A Timeline Of How Your Body Heals After You Quit Smoking

Alright, so you’re determined this year to quit smoking but you find it incredibly difficult. Even going a single day without a drag seems impossible. Well, hopefully this will be the help you need. Everyone knows that smoking is bad for you, but they don’t realize just how much quitting can help your long-term health. The body is a wonderful thing, and quitting can help reduce:

  • Stress levels
  • Risk of heart disease
  • Risk of stroke
  • The amount of times you have to go outside in winter

It’s amazing what the body can do in just a short period of recovery after quitting. While it can’t repair all the damage, it can bring you almost back to a non-smoker’s level. That should be incentive enough to quit.

If you need a little more help, let’s look at what happens to your body a week, month and even ten years down the road.

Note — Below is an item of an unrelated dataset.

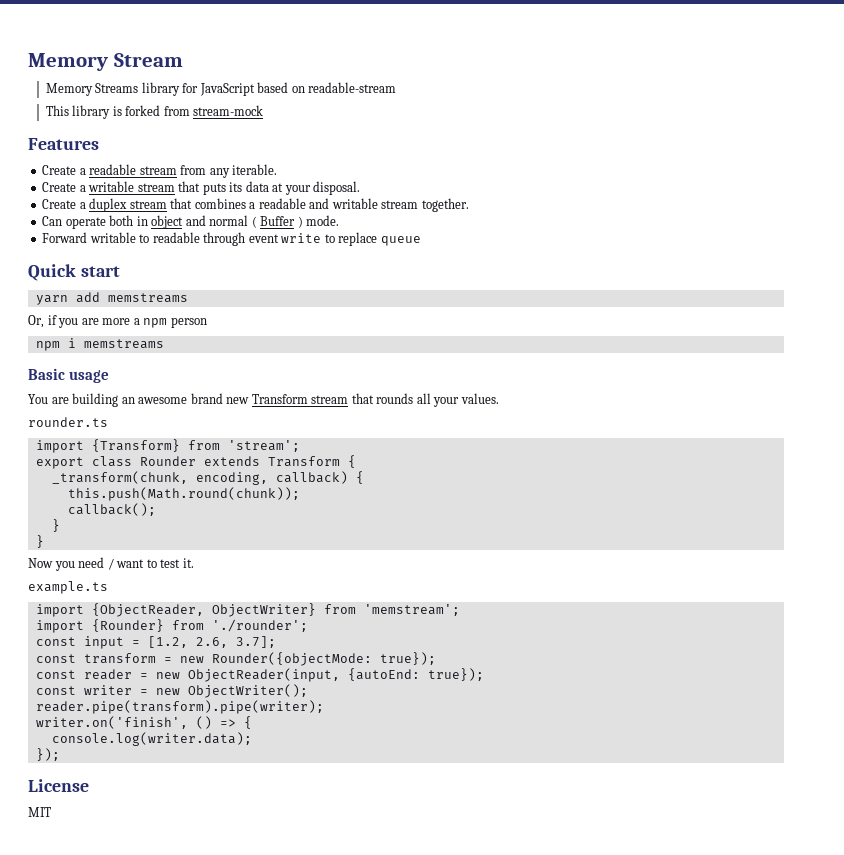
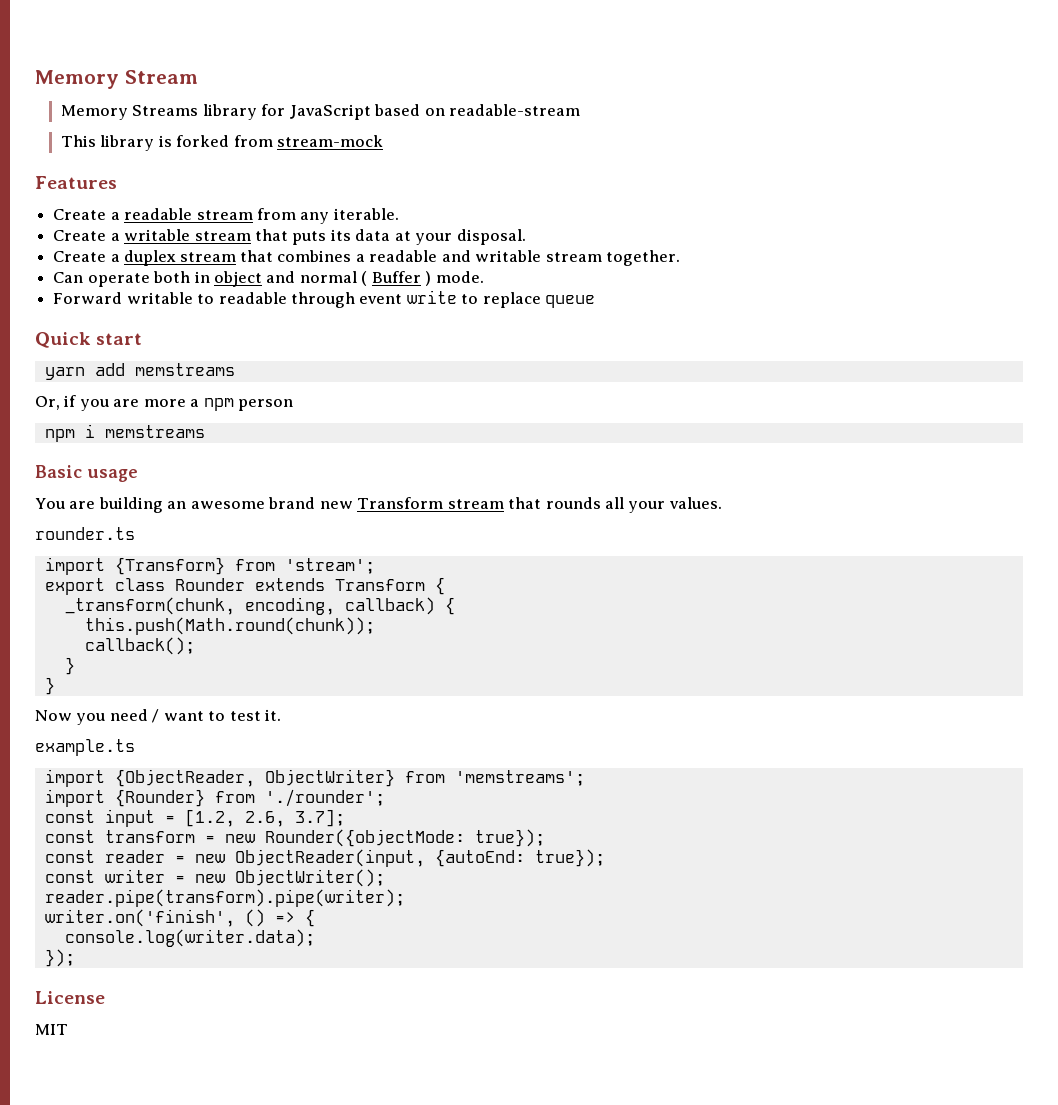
[363,604,460,616] 'memstream'; -> [454,770,585,786] 'memstreams';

No Smoking For Eight Hours

This will be perhaps the hardest period of the whole process. An entire work day without a smoke and your body will be feeling heightened stress levels and huge cravings. That’s good, it means the nicotine is leaving your bloodstream, and your body can start to heal.

After Two To Three Days

Without gum, e-cigarettes or patches, this is a tough hurdle to climb. You’ll be moody, angry and have the patience of a gnat. But if you can do it, taste and smell receptors already begin to heal, meaning that red velvet cake for Mitchell’s retirement will taste so much better.

After One Week

Your body is over the worst of it, but your mind isn’t. You’ll start to think about smoking constantly, and the deep cough will remind you and your co-workers of it every few minutes. This is actually a good thing, as it’s your lungs expelling much of the garbage you’ve inhaled over the years.

After Two Weeks

Your circulation will begin to return to normal, especially to the mouth. All of the damage you’ve done to your gum tissue can begin to heal. Suddenly your mouth is on it’s way back to that of a non-smoker.

A Month Without Smoking

Usually cravings start to subside, and the body can really get down to work. In another month your risk of heart attack has begun to drop, and you shouldn’t still be out of breath after climbing the stairs.

After Three Months 

The cough starts to go away, and your lungs should be able to handle exercise better. Long walks on the beach can go back on your personal ad.

No Smoking For Half A Year

Sign up for that marathon, because shortness of breath is just a distant memory. Cilia in your lungs have re-grown and started the repair job, though they’ll never get you back to 100%.

One Year

Congratulations, you’ve just halved your chance of heart attack or stroke in just one year. Doesn’t seem that hard does it? As an added extra bonus heart disease risk gets cut in half. Typical smoker physical features go away after one to five years.

Five Years Without Smoking

Diabetes isn’t talked about enough as an outcome of long-term smoking, but after five years it shouldn’t matter. Your risk is now the same as a non-smoker.

Five To Ten Years

Smoking

You’ve probably forgotten you ever even wanted a smoke, but congratulations! Now your risk of stroke is back to the level of a non-smoker. When you were a smoker, it made your blood sticky and hard to move around the body, but it flows as free as a river.

Ten Years

Lung cancer is what everyone thinks about when they talk about dying from smoking. After a decade without cigarettes, your risk is half that of when you were smoking. Risk of other types of cancer are also dramatically reduced.

Finally After Ten Years Of No Smoking

Smoking is basically now just something you did when you were young and naive. Well done. Your risk of heart disease is now close to that of a non-smoker, and you can breathe easily. It’s not too late to quit!